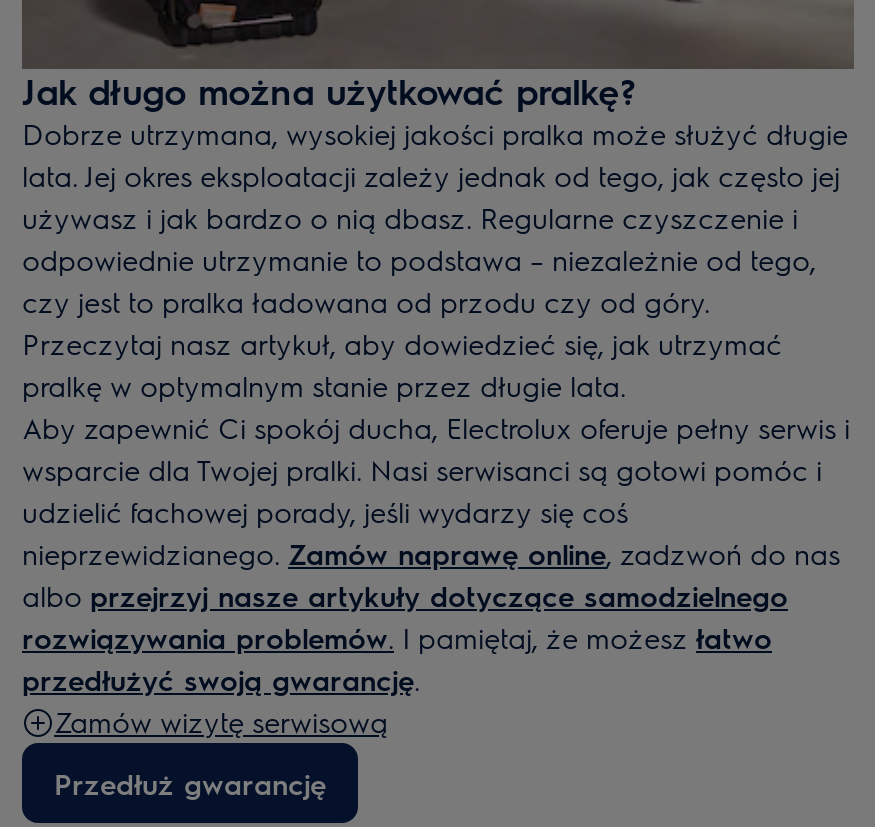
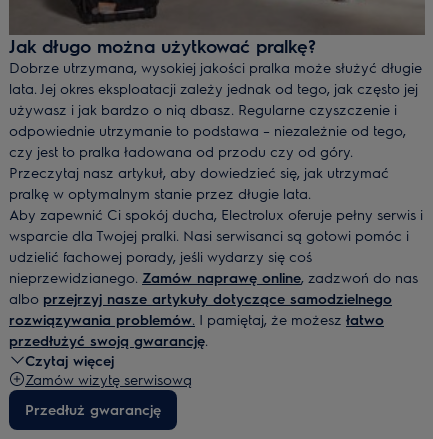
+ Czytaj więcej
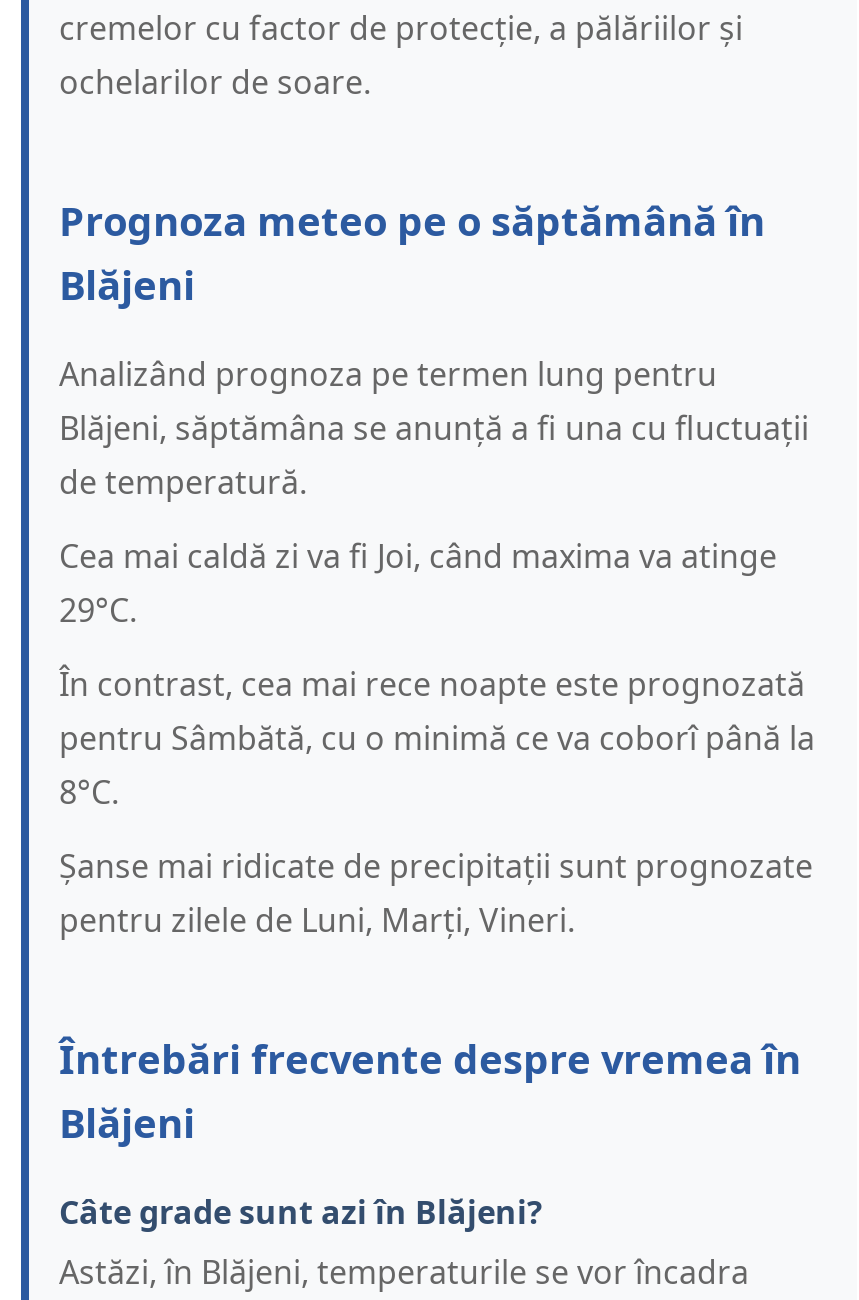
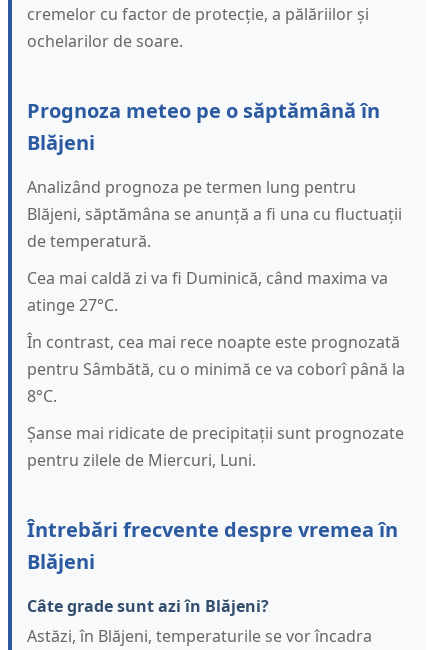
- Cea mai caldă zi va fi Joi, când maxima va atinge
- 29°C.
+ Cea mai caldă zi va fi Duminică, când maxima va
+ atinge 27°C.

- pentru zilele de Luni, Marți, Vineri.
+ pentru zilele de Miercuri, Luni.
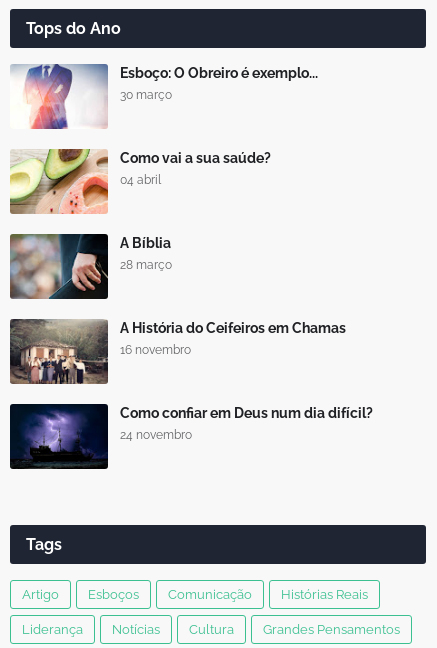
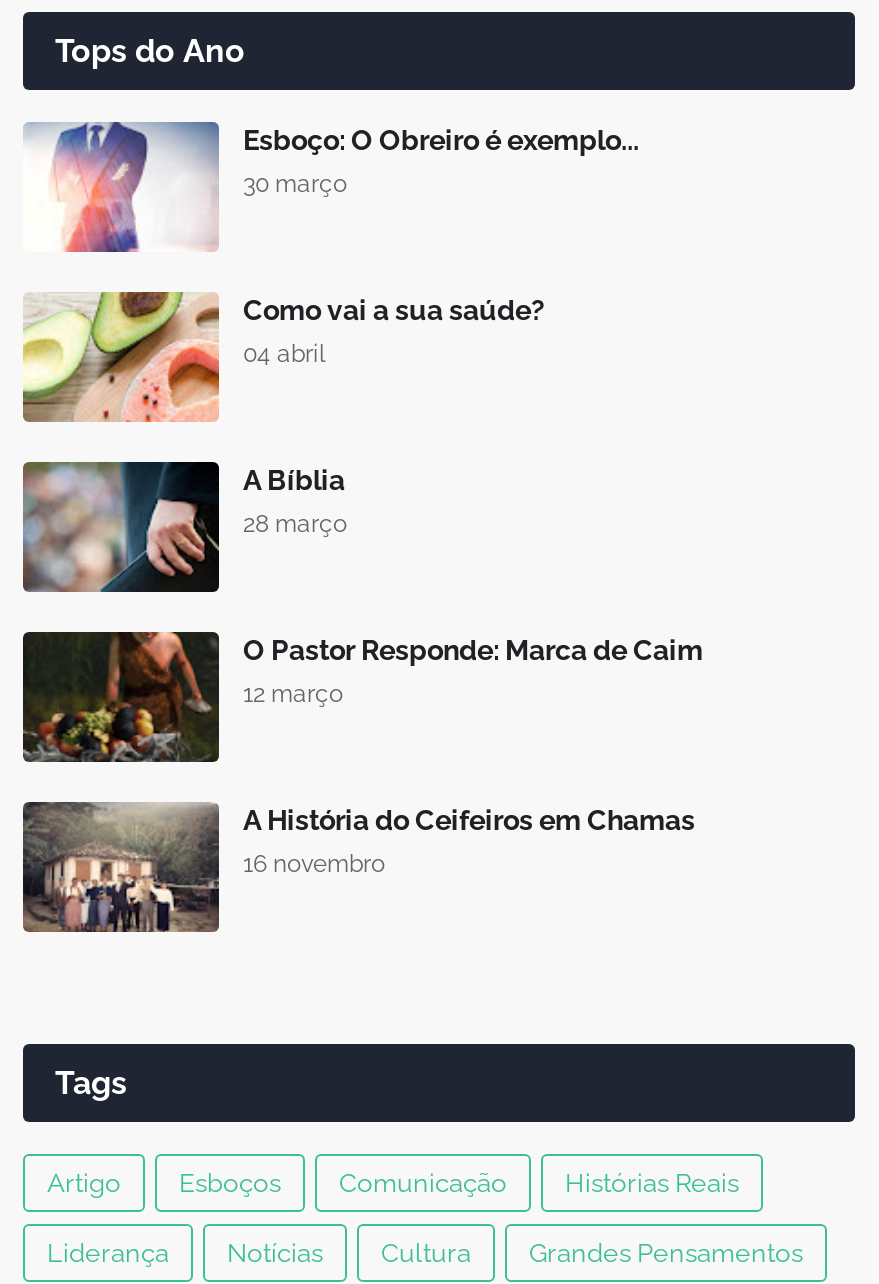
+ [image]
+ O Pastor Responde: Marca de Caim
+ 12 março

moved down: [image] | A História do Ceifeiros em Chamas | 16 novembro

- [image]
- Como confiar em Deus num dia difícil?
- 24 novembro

...

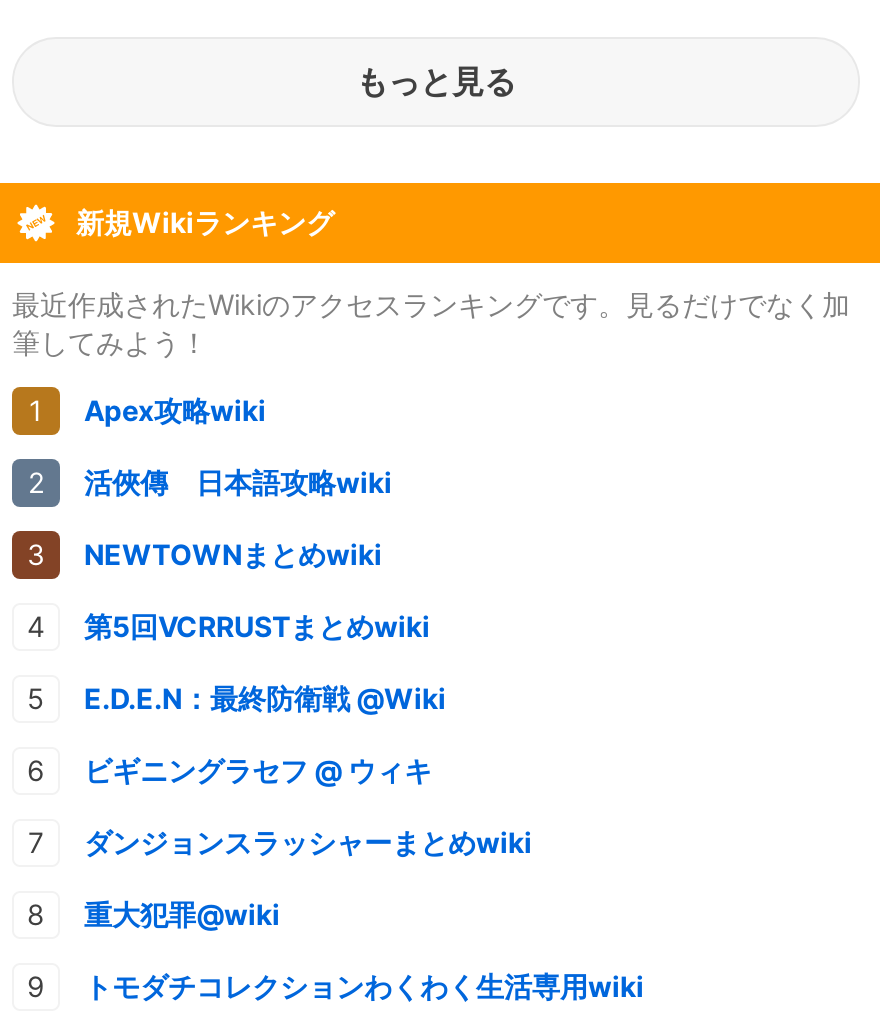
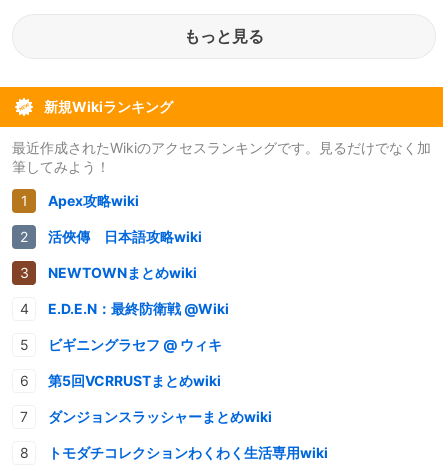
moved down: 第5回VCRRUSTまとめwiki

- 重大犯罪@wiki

_ABOUT THIS TASK_
Could you tally the lines of the listing above that contain the word "maxima"? Give the number by itself.

_FINAL ANSWER_
2